#### PROBLEM TO SOLVE
From the listing below, restate word for word the lines from the line containing "html: none ->" down through the line containing "color: #6d28d9 ->". Exclude pictures.

#### DATA TO PROCESS
------------------------------------
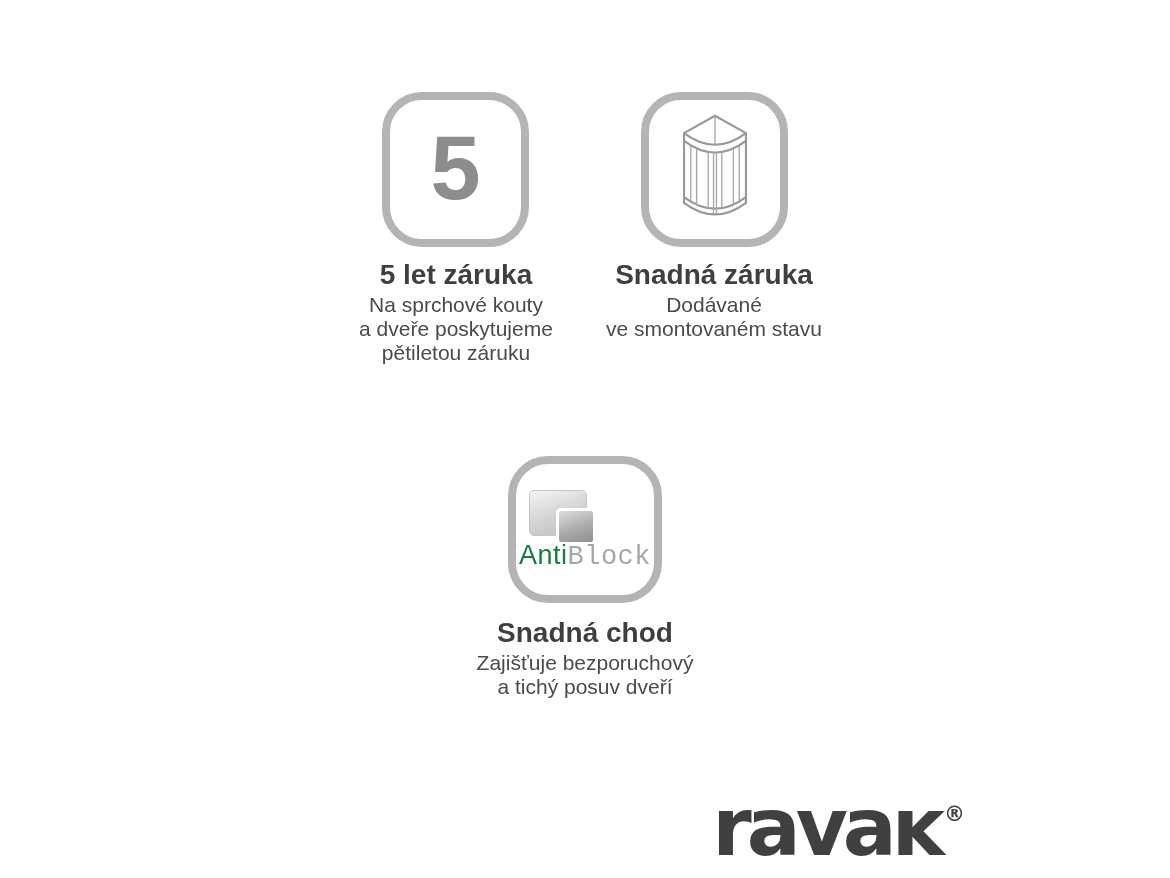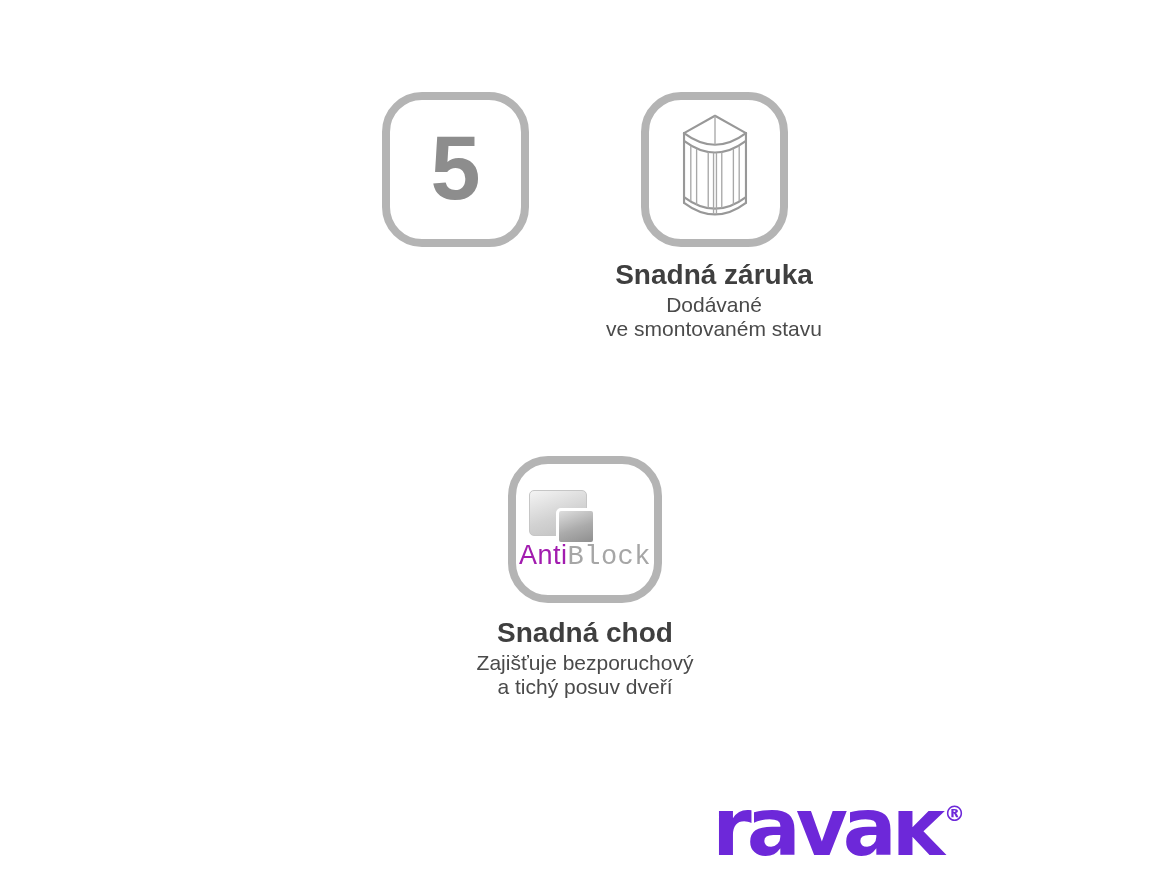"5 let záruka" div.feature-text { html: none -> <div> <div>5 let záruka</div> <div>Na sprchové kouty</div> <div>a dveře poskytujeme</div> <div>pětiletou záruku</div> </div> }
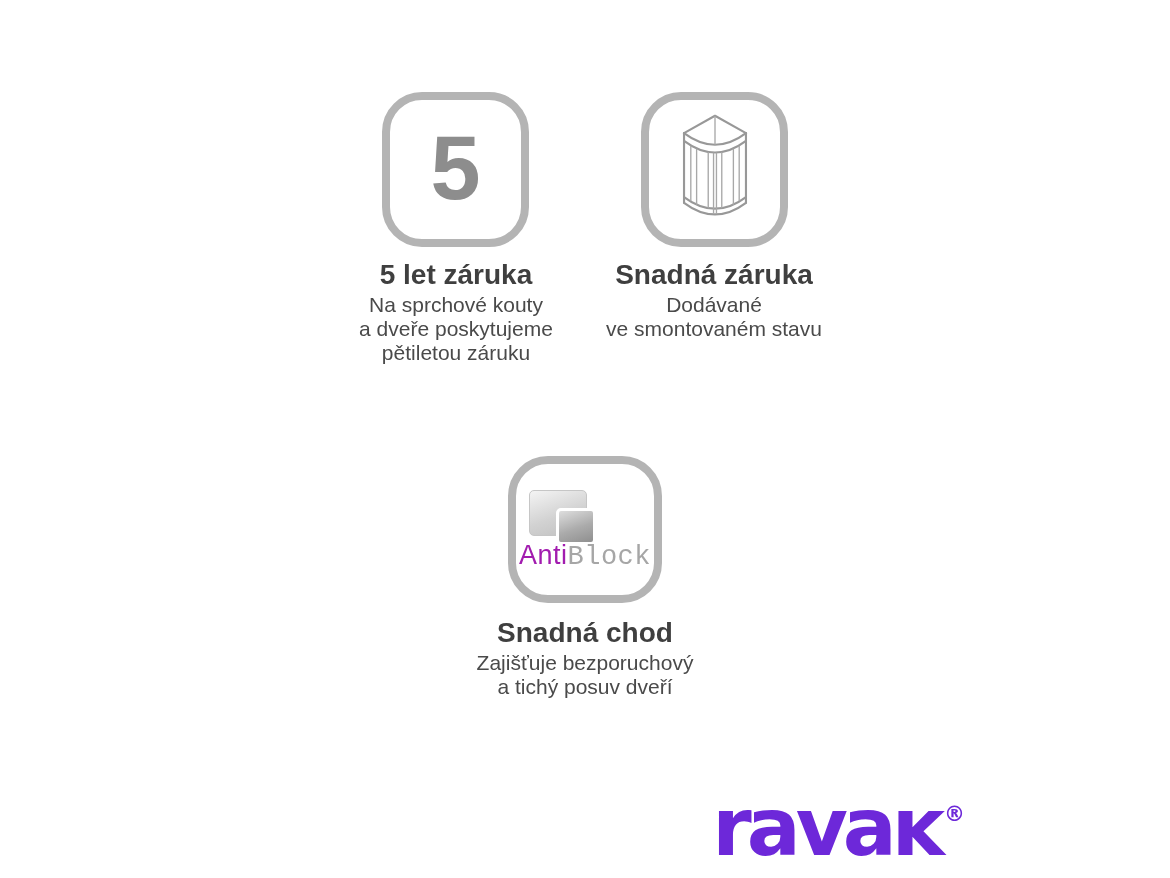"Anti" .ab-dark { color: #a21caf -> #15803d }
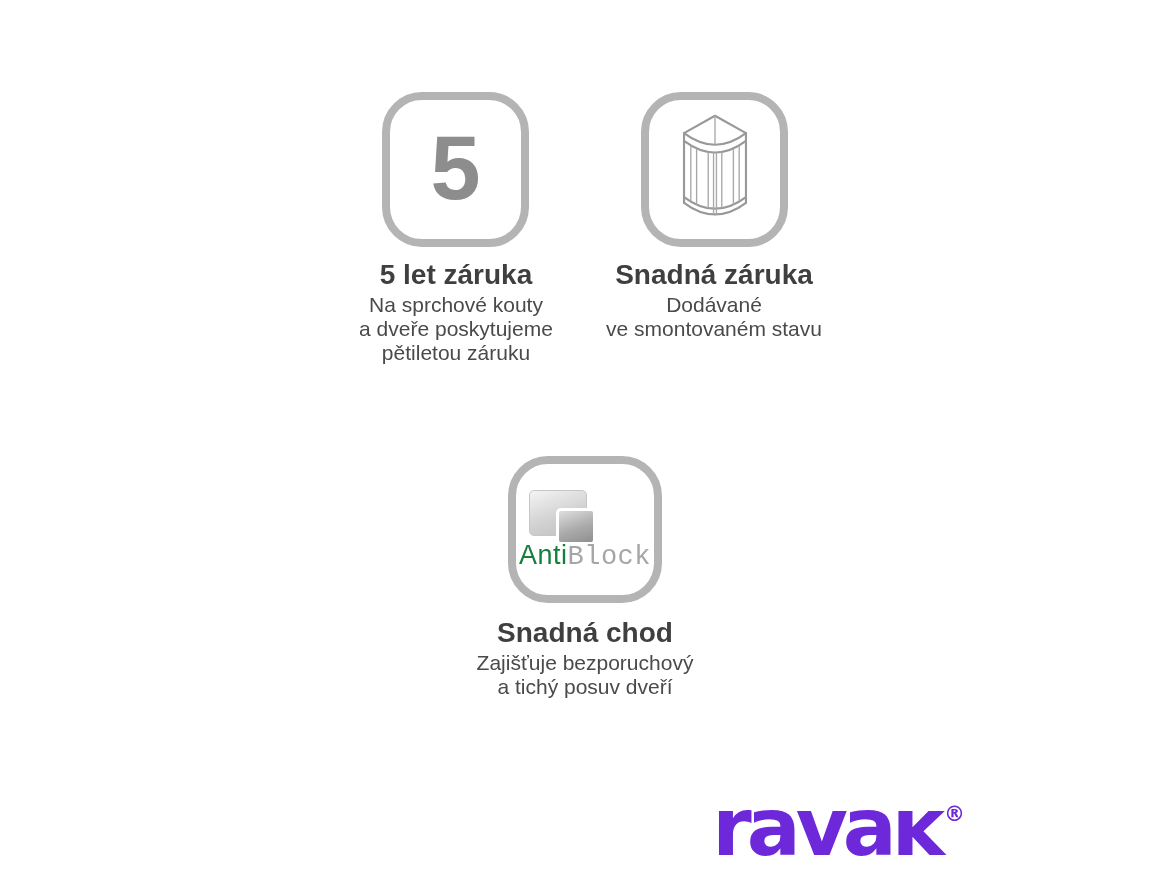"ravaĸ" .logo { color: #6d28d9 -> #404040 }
------------------------------------
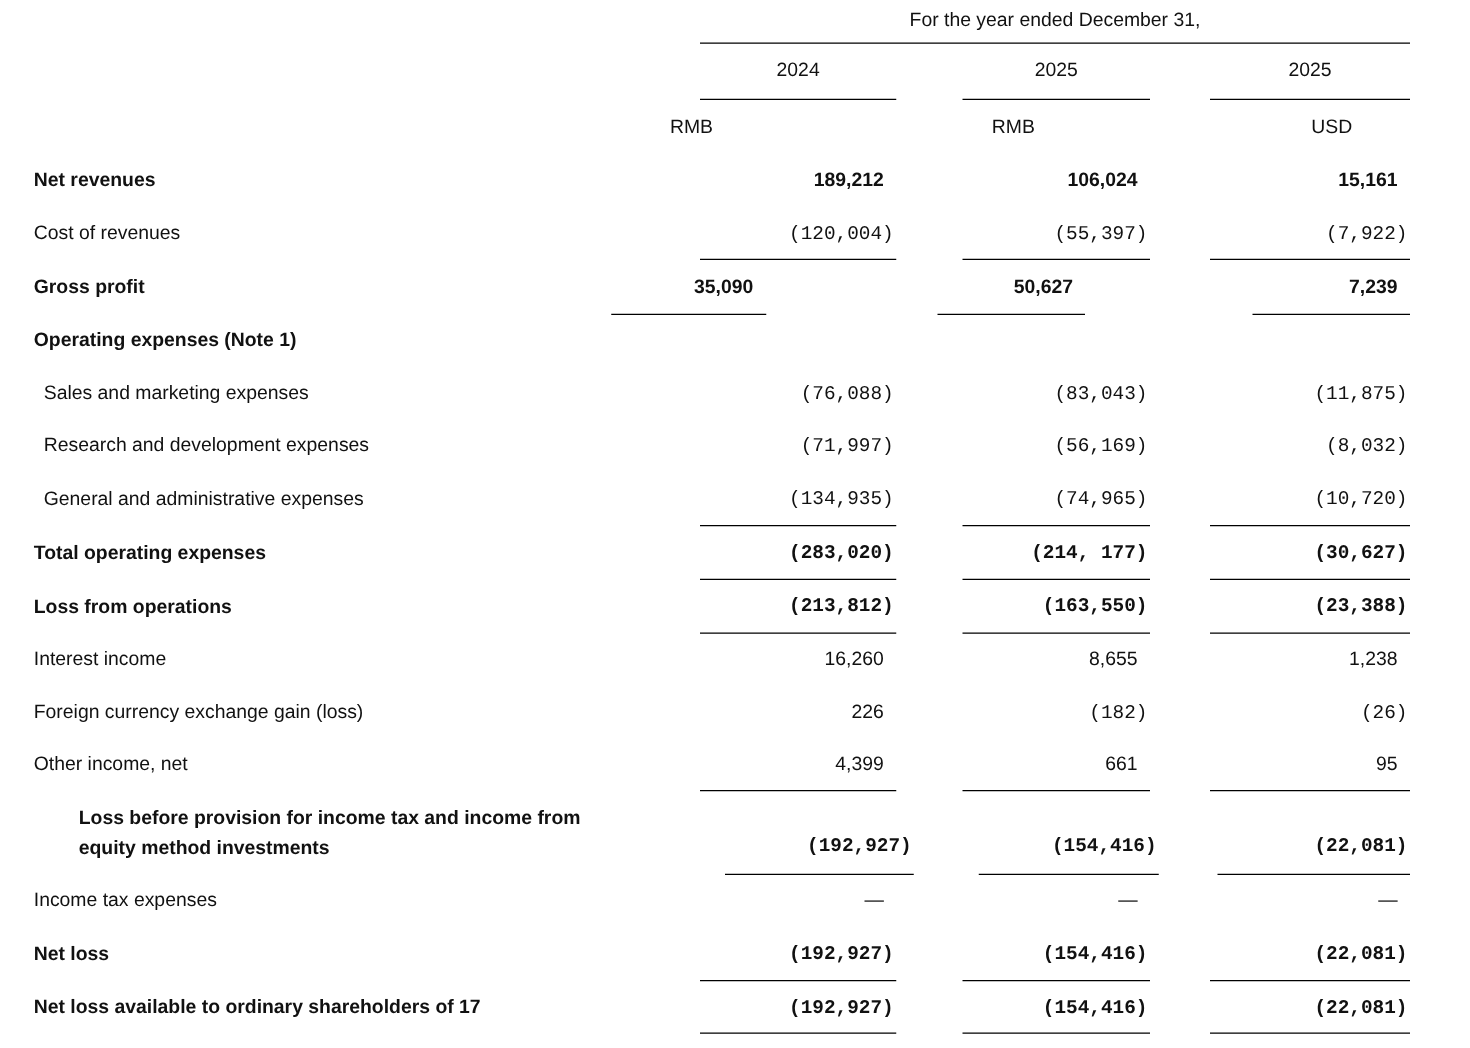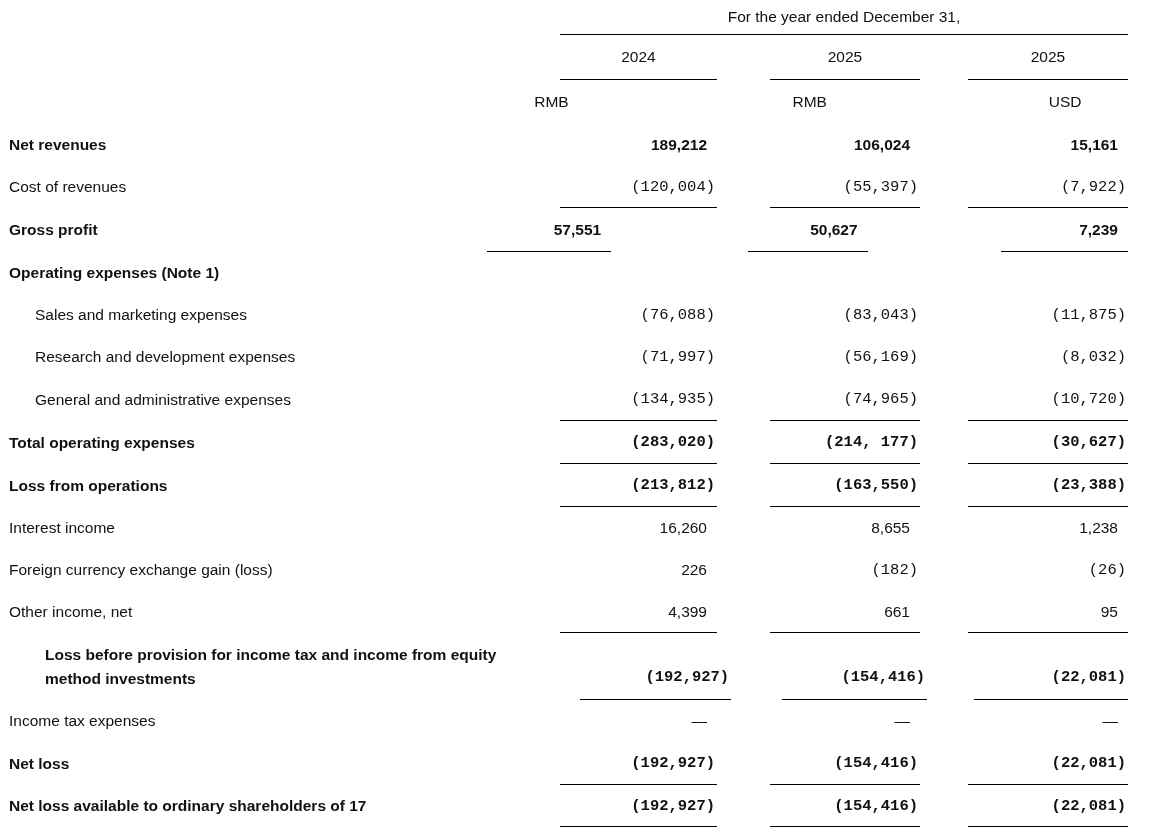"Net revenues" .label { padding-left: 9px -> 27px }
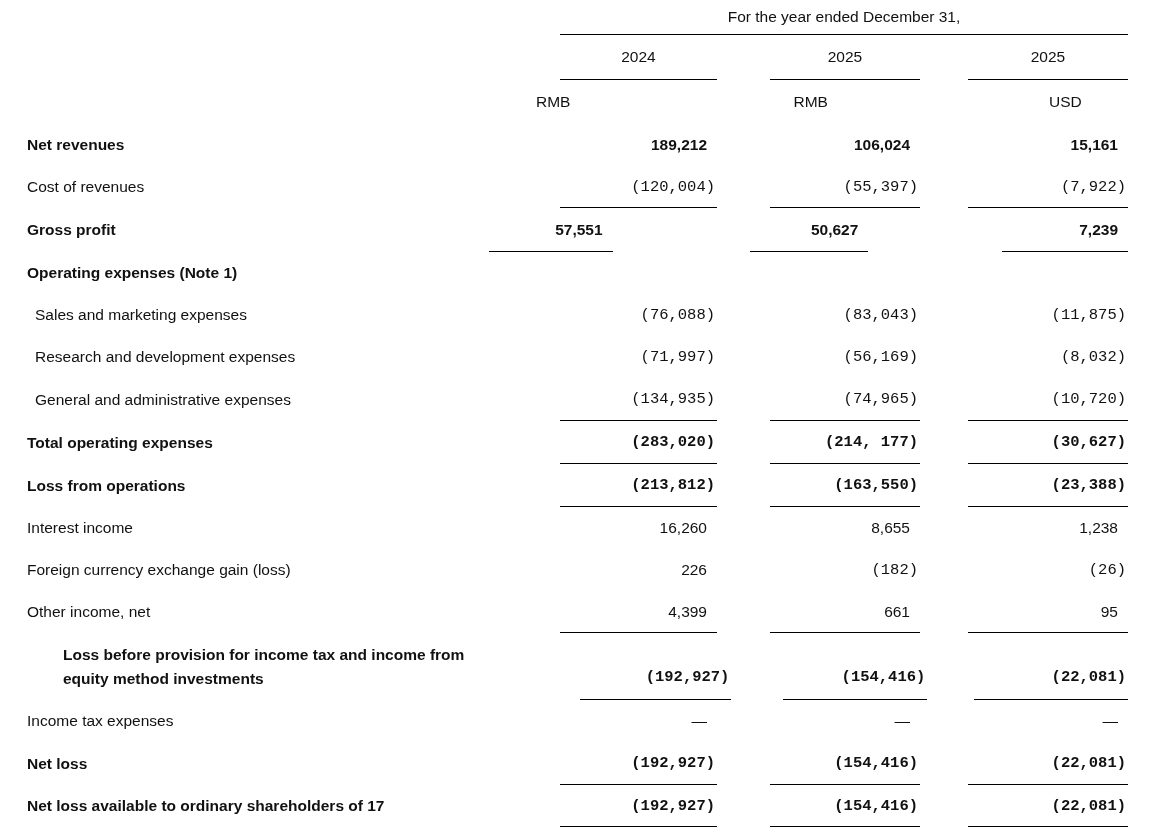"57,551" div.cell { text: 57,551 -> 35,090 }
------------------------------------
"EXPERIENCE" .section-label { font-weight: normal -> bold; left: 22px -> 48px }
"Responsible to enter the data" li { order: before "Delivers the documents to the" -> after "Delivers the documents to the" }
------------------------------------
#### RESULT OF THE EXERCISE
"5 let záruka" div.feature-text { html: none -> <div> <div>5 let záruka</div> <div>Na sprchové kouty</div> <div>a dveře poskytujeme</div> <div>pětiletou záruku</div> </div> }
"Anti" .ab-dark { color: #a21caf -> #15803d }
"ravaĸ" .logo { color: #6d28d9 -> #404040 }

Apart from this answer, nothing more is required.